**HOW TO COMPLETE THIS TASK:**
Reproduce only the lines from the one containing "types in types/index.d.ts." through the end of the data, exactly as they stand.

**AVAILABLE DATA:**

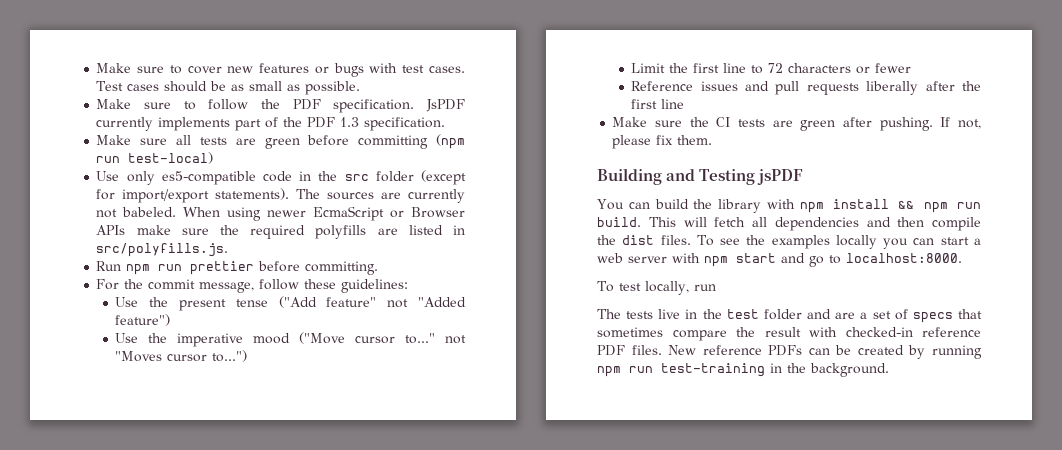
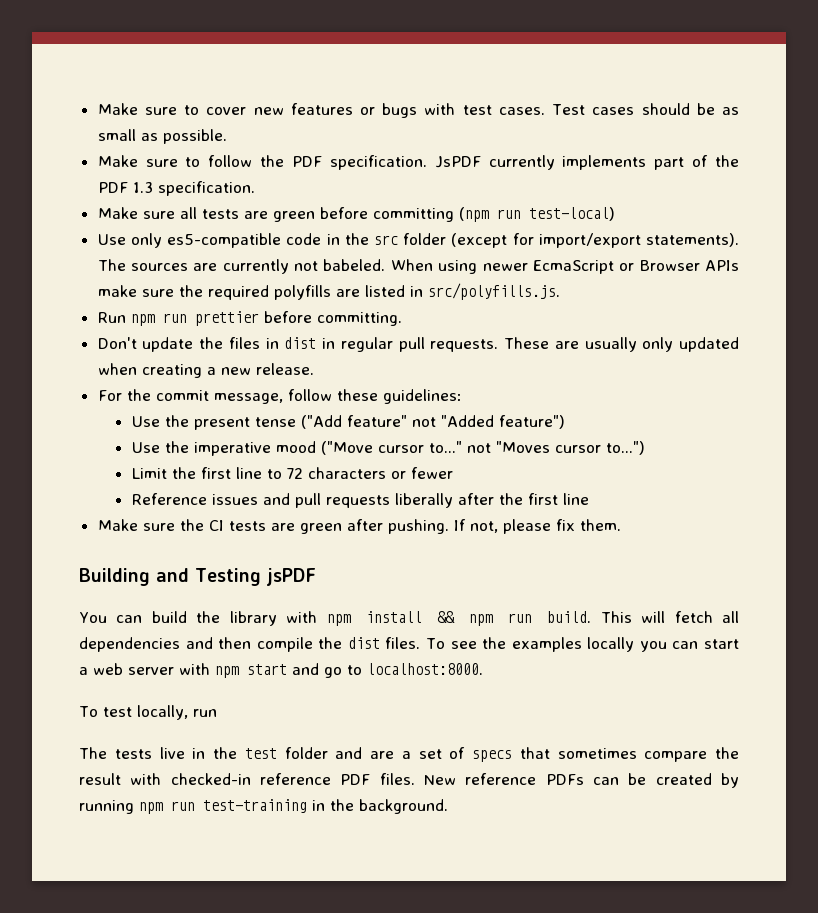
+ Don't update the files in dist in regular pull requests. These are usually only updated when creating a new release.

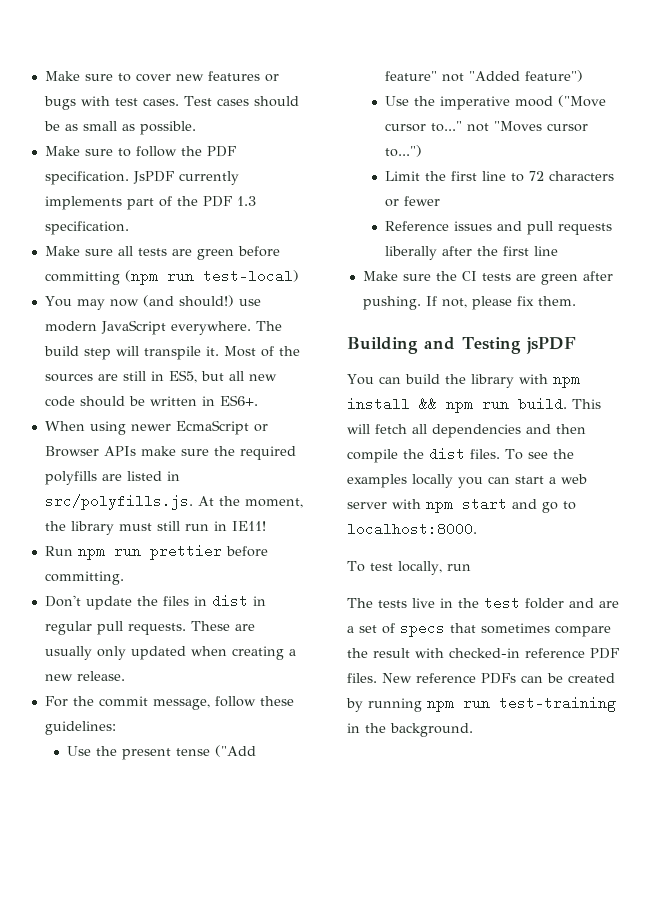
- Use only es5-compatible code in the src folder (except for import/export statements). The sources are currently not babeled. When using newer EcmaScript or Browser APIs make sure the required polyfills are listed in src/polyfills.js.
+ You may now (and should!) use modern JavaScript everywhere. The build step will transpile it. Most of the sources are still in ES5, but all new code should be written in ES6+.
+ When using newer EcmaScript or Browser APIs make sure the required polyfills are listed in src/polyfills.js. At the moment, the library must still run in IE11!

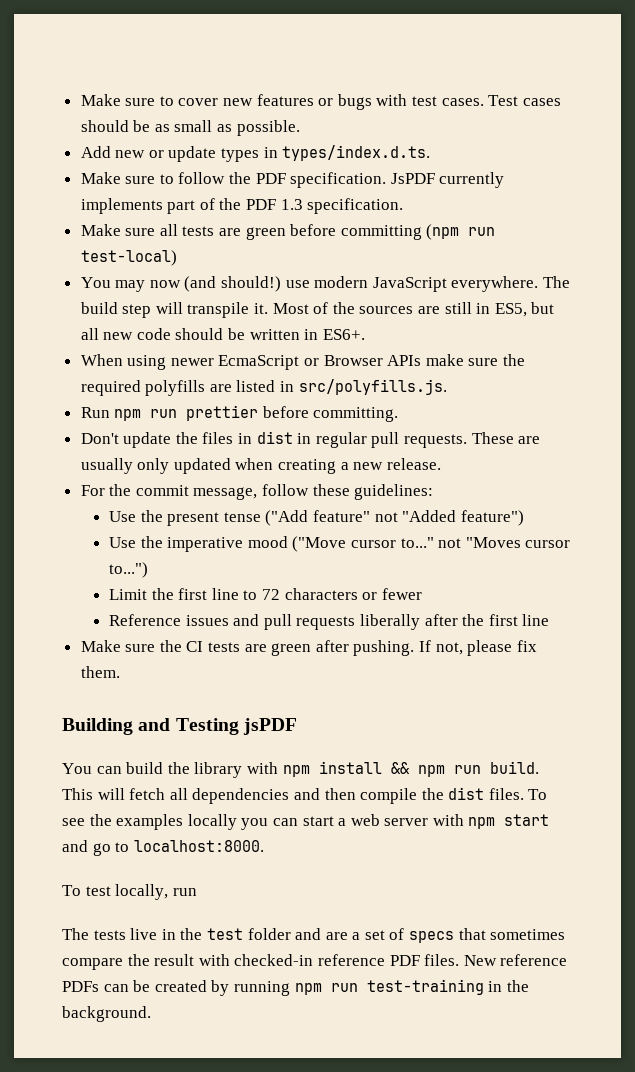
+ Add new or update types in types/index.d.ts.
- When using newer EcmaScript or Browser APIs make sure the required polyfills are listed in src/polyfills.js. At the moment, the library must still run in IE11!
+ When using newer EcmaScript or Browser APIs make sure the required polyfills are listed in src/polyfills.js.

**TASK OUTPUT:**
+ Add new or update types in types/index.d.ts.
- When using newer EcmaScript or Browser APIs make sure the required polyfills are listed in src/polyfills.js. At the moment, the library must still run in IE11!
+ When using newer EcmaScript or Browser APIs make sure the required polyfills are listed in src/polyfills.js.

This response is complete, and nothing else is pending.